NWHF’s Case for Equity: a tool for current and future grantees and funding partners

We recently rewrote our Case for Equity.

It had become clear that we cannot treat our equity priorities as separate from one another, because we know intersecting factors like race, gender, geography, disability and class compound to create even greater barriers to health. Northwest Health Foundation has chosen to give our time, money and support to those who are furthest from power but closest to solutions. Through research and experience, we know that the largest factor of bias is race. So, to advance equity and maximize the effect of our limited resources, we put race first and continue to uplift geography and disability as critical intersections.
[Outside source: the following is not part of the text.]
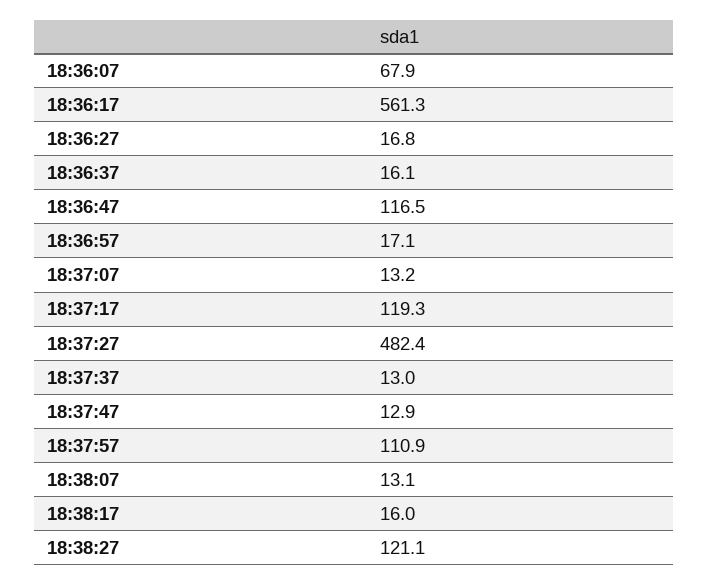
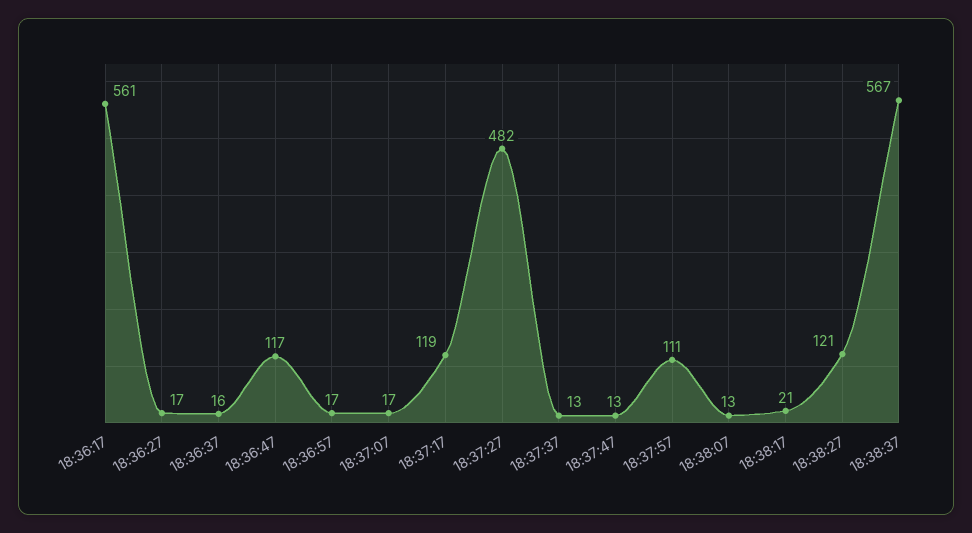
18:36:07: 67.9 -> none
18:37:07: 13.2 -> 17
18:38:17: 16 -> 21
18:38:37: none -> 567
We have also started using a Black, Indigenous and people of color framework (BIPOC). A BIPOC framework recognizes the particular experiences of Black and Native people in America. We can’t ignore or escape our history of colonialism, genocide and slavery. By prioritizing Black and Indigenous expertise and leadership, we acknowledge that this history needs intentional repair. This neither undermines or diminishes racial violence and oppression experienced by other groups. It does recognize that in the U.S. context, racism was built on anti-Black and anti-Native foundations. We believe all communities of color will succeed when we work together to fight against anti-Blackness and Native erasure.

Along with rewriting our Case for Equity, we updated our Guiding Principles. Our new Guiding Principles reflect a shift from our previous focus on traditional public health approaches to a focus on community leadership and building power as a means to achieve long-term health.

We’re putting this into action, most recently in the launch of our Civic Health initiative. We’re grateful and thankful for the many voices reflected in our new Case for Equity and Guiding Principles. And both will continue to guide the decision-making we do as an organization in the months and years to come.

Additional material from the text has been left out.